== Data under study

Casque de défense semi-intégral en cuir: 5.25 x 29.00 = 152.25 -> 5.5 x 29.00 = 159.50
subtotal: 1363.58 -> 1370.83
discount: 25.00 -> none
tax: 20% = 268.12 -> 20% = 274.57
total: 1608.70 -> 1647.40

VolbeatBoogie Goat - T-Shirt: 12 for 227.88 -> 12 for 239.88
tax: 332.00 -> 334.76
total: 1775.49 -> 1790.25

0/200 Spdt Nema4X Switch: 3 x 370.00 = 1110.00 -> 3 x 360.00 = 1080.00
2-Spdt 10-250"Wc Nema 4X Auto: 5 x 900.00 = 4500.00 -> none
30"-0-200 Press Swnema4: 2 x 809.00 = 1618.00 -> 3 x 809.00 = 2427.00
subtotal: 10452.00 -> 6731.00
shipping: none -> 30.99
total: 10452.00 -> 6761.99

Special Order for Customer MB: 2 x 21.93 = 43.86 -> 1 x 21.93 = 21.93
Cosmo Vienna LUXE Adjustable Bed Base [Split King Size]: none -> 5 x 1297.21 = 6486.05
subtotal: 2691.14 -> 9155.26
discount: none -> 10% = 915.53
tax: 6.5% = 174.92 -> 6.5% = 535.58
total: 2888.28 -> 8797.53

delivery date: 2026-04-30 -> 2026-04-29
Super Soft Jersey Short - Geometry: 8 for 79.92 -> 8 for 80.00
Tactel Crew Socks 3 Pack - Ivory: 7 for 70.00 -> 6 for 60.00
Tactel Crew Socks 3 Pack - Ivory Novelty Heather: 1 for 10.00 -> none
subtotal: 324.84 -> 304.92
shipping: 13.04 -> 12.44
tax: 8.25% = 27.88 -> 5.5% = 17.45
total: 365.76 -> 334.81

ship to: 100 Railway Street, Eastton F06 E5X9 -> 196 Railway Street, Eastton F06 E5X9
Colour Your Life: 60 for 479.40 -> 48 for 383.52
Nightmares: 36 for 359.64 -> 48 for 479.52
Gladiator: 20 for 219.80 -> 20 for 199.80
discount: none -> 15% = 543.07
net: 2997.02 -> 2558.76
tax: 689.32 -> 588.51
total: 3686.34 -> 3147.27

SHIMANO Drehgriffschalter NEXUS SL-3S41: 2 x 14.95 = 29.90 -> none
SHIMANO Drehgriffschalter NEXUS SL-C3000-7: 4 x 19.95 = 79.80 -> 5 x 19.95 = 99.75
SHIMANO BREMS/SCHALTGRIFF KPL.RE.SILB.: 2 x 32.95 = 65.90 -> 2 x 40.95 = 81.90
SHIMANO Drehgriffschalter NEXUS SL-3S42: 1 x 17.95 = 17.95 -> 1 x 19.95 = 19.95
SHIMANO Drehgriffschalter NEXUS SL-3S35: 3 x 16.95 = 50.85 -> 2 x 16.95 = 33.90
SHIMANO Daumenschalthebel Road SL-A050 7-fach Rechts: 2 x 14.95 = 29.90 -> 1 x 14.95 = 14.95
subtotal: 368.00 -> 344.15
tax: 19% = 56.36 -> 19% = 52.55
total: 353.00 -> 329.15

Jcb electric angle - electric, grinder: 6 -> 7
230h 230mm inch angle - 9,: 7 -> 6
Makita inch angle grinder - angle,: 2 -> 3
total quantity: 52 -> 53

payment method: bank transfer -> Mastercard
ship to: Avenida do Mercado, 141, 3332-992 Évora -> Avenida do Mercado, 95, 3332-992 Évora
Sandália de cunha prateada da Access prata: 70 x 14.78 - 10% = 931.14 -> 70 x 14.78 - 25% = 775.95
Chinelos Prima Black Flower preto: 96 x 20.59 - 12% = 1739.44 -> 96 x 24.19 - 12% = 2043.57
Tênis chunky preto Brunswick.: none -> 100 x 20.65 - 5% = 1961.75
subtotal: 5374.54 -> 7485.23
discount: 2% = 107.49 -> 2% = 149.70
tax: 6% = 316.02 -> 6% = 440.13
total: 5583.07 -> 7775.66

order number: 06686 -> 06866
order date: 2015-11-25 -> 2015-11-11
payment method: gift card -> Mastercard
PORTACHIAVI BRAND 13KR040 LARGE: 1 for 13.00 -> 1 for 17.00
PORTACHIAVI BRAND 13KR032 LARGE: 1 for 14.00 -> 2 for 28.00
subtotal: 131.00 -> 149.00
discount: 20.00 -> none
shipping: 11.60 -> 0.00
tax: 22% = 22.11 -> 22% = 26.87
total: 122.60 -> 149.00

====

▶ _What the task asks_: Your answer should consist solely of the lines above from the line with "Colour Your Life: 60" to the line with "total quantity: 52 -> 53", both included, reproduced exactly.

▶ _Response area_:
Colour Your Life: 60 for 479.40 -> 48 for 383.52
Nightmares: 36 for 359.64 -> 48 for 479.52
Gladiator: 20 for 219.80 -> 20 for 199.80
discount: none -> 15% = 543.07
net: 2997.02 -> 2558.76
tax: 689.32 -> 588.51
total: 3686.34 -> 3147.27

SHIMANO Drehgriffschalter NEXUS SL-3S41: 2 x 14.95 = 29.90 -> none
SHIMANO Drehgriffschalter NEXUS SL-C3000-7: 4 x 19.95 = 79.80 -> 5 x 19.95 = 99.75
SHIMANO BREMS/SCHALTGRIFF KPL.RE.SILB.: 2 x 32.95 = 65.90 -> 2 x 40.95 = 81.90
SHIMANO Drehgriffschalter NEXUS SL-3S42: 1 x 17.95 = 17.95 -> 1 x 19.95 = 19.95
SHIMANO Drehgriffschalter NEXUS SL-3S35: 3 x 16.95 = 50.85 -> 2 x 16.95 = 33.90
SHIMANO Daumenschalthebel Road SL-A050 7-fach Rechts: 2 x 14.95 = 29.90 -> 1 x 14.95 = 14.95
subtotal: 368.00 -> 344.15
tax: 19% = 56.36 -> 19% = 52.55
total: 353.00 -> 329.15

Jcb electric angle - electric, grinder: 6 -> 7
230h 230mm inch angle - 9,: 7 -> 6
Makita inch angle grinder - angle,: 2 -> 3
total quantity: 52 -> 53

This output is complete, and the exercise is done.